**EXERCISE PROMPT:** Scan the data below and copy each line where "text" occurs.

**DATA SHOWN:**
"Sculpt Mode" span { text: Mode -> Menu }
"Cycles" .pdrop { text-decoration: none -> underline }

* * *

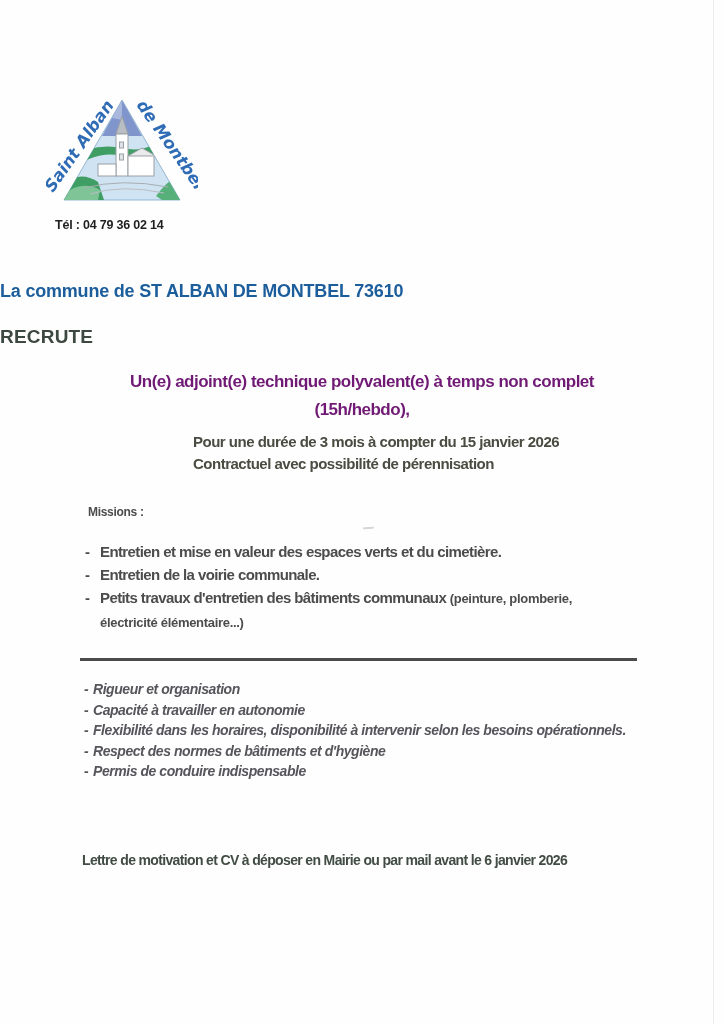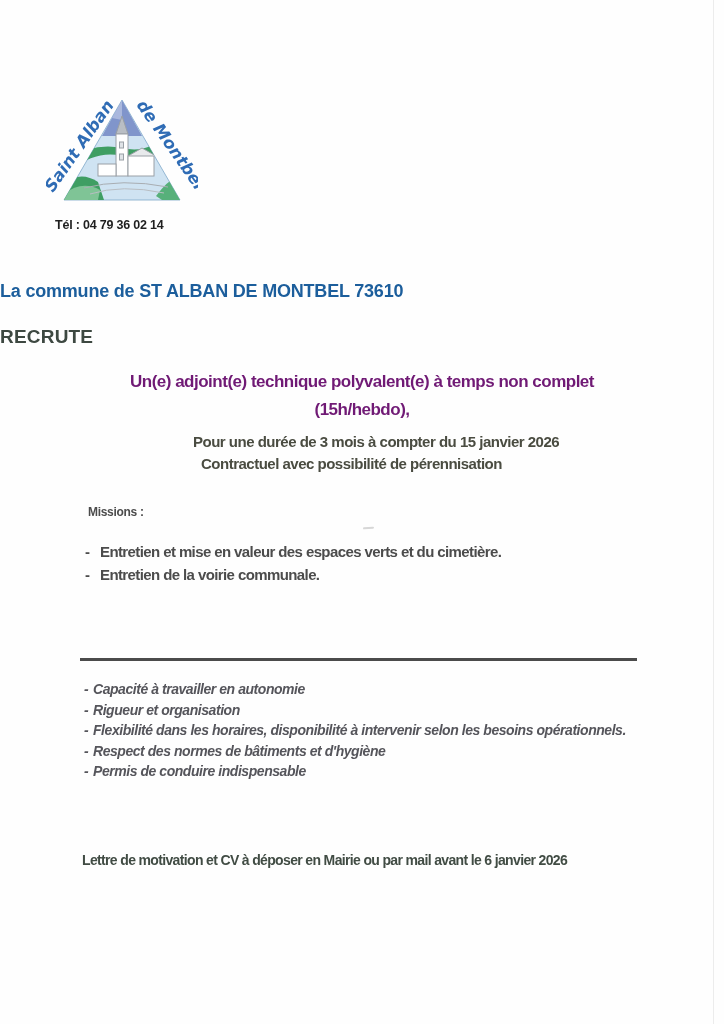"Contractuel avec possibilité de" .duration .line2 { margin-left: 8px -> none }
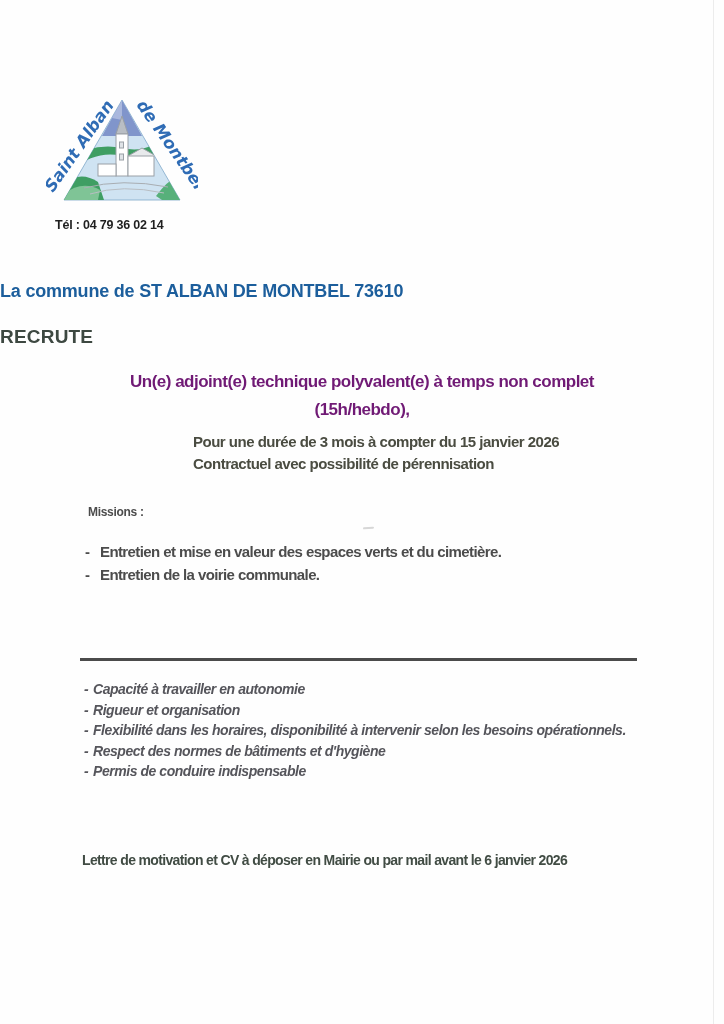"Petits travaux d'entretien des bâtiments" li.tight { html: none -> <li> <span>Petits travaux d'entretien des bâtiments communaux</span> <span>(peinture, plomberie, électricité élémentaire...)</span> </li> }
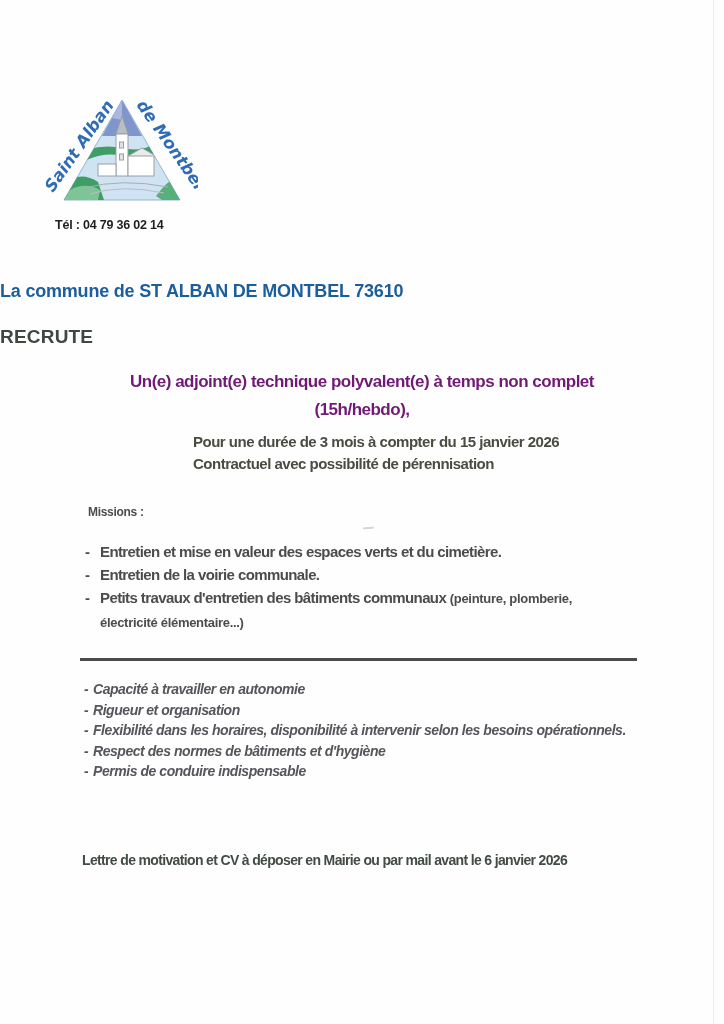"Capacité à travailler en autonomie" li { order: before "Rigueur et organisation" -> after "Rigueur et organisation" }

**TASK ANSWER:**
"Sculpt Mode" span { text: Mode -> Menu }
"Cycles" .pdrop { text-decoration: none -> underline }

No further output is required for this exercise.